- What to work on -
Before returning the data, strip out the pictures and keep everything else exactly the same.

---- Material for this task

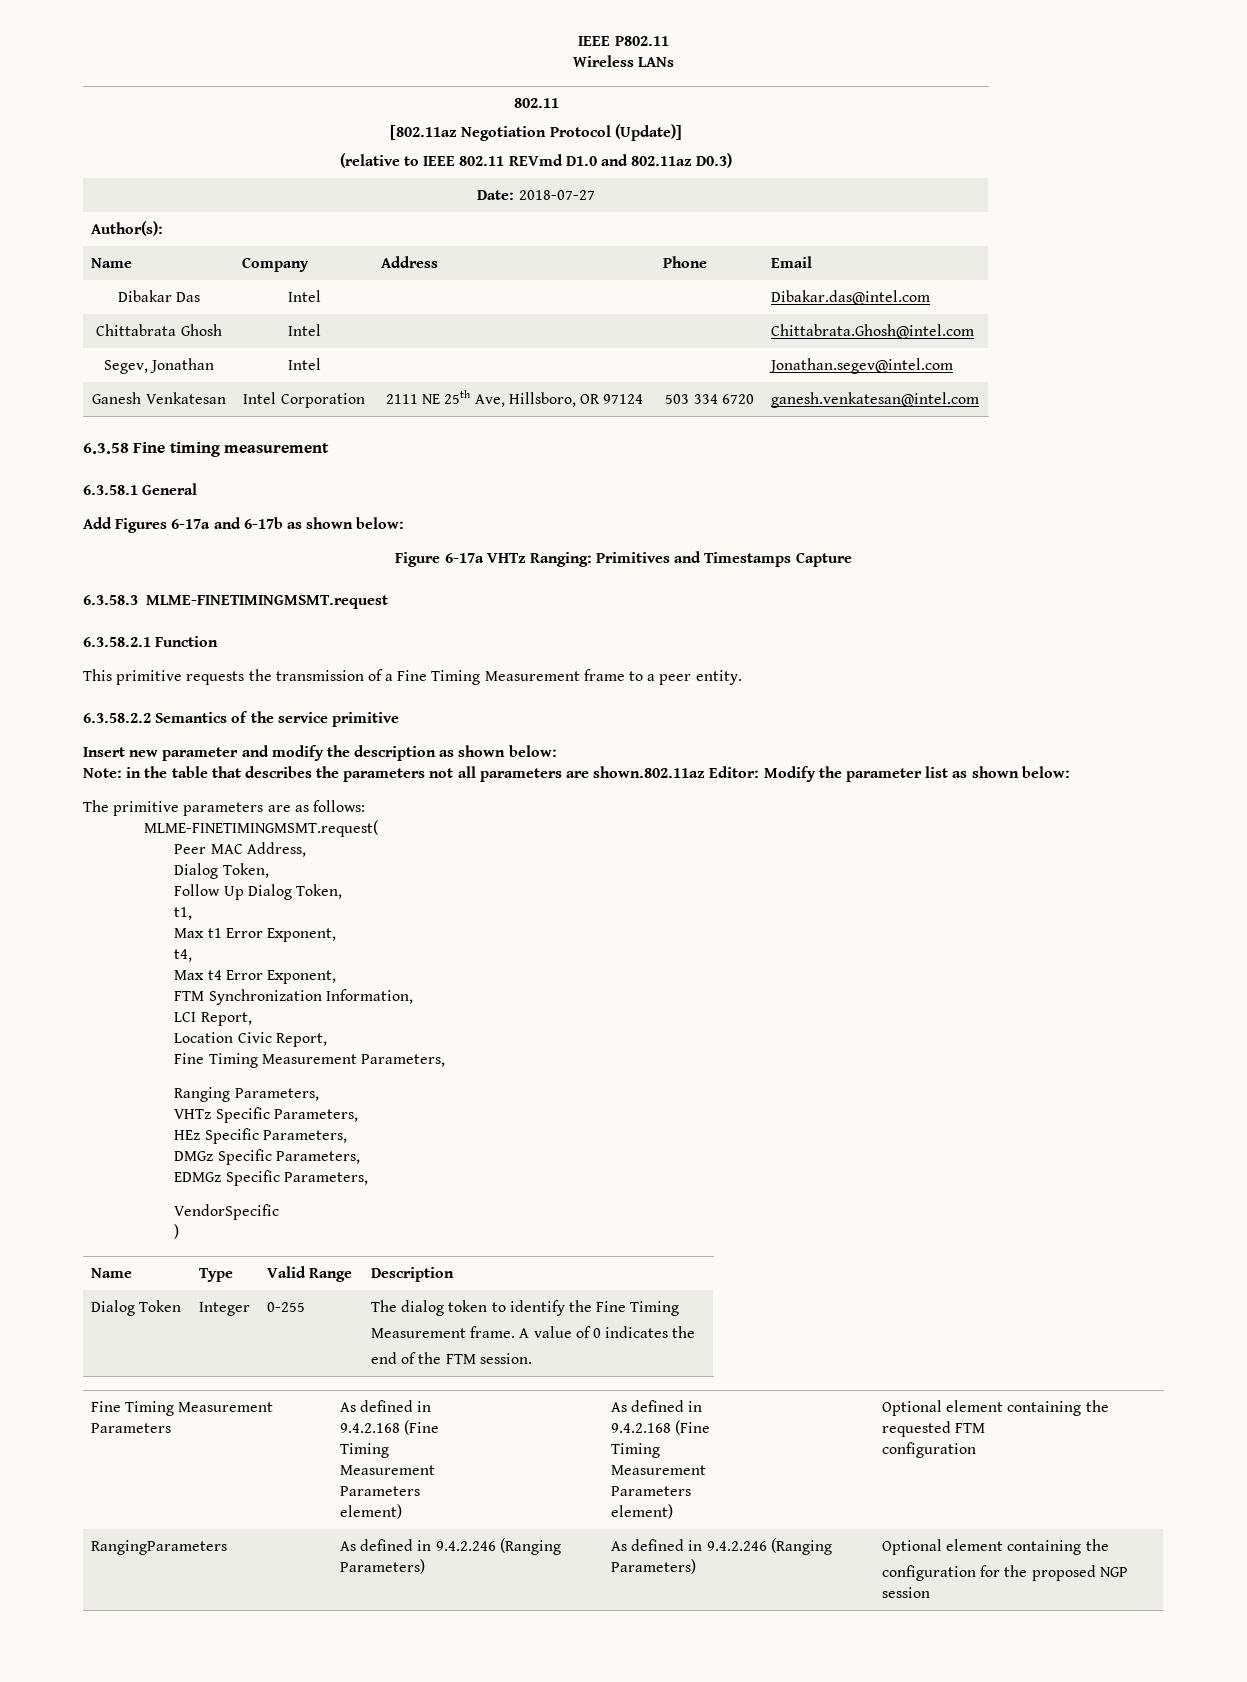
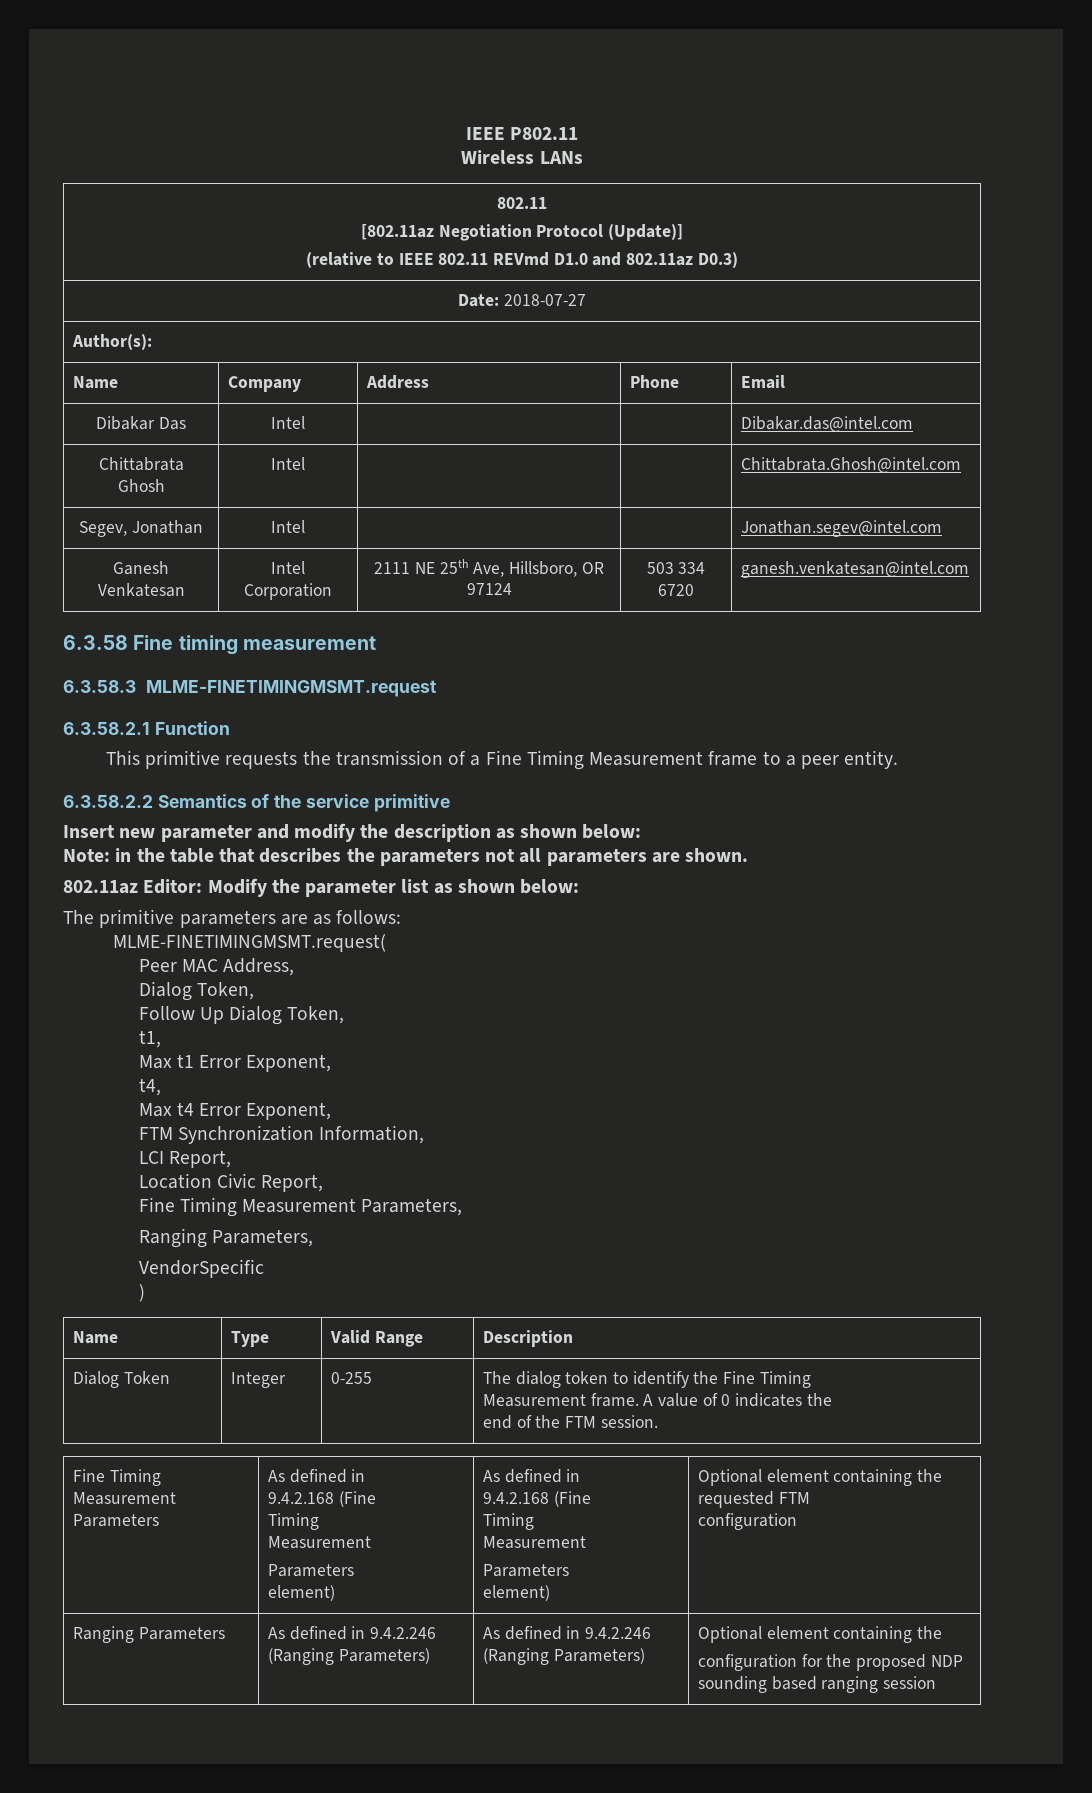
- 6.3.58.1 General
- Add Figures 6-17a and 6-17b as shown below:
- Figure 6-17a VHTz Ranging: Primitives and Timestamps Capture
- Note: in the table that describes the parameters not all parameters are shown.802.11az Editor: Modify the parameter list as shown below:
+ Note: in the table that describes the parameters not all parameters are shown.
+ 802.11az Editor: Modify the parameter list as shown below:
- VHTz Specific Parameters,
- HEz Specific Parameters,
- DMGz Specific Parameters,
- EDMGz Specific Parameters,
- RangingParameters | As defined in 9.4.2.246 (Ranging Parameters) | As defined in 9.4.2.246 (Ranging Parameters) | Optional element containing the
- configuration for the proposed NGP session
+ Ranging Parameters | As defined in 9.4.2.246 (Ranging Parameters) | As defined in 9.4.2.246 (Ranging Parameters) | Optional element containing the
+ configuration for the proposed NDP sounding based ranging session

--------

- Solution to the exercise -
- 6.3.58.1 General
- Add Figures 6-17a and 6-17b as shown below:
- Figure 6-17a VHTz Ranging: Primitives and Timestamps Capture
- Note: in the table that describes the parameters not all parameters are shown.802.11az Editor: Modify the parameter list as shown below:
+ Note: in the table that describes the parameters not all parameters are shown.
+ 802.11az Editor: Modify the parameter list as shown below:
- VHTz Specific Parameters,
- HEz Specific Parameters,
- DMGz Specific Parameters,
- EDMGz Specific Parameters,
- RangingParameters | As defined in 9.4.2.246 (Ranging Parameters) | As defined in 9.4.2.246 (Ranging Parameters) | Optional element containing the
- configuration for the proposed NGP session
+ Ranging Parameters | As defined in 9.4.2.246 (Ranging Parameters) | As defined in 9.4.2.246 (Ranging Parameters) | Optional element containing the
+ configuration for the proposed NDP sounding based ranging session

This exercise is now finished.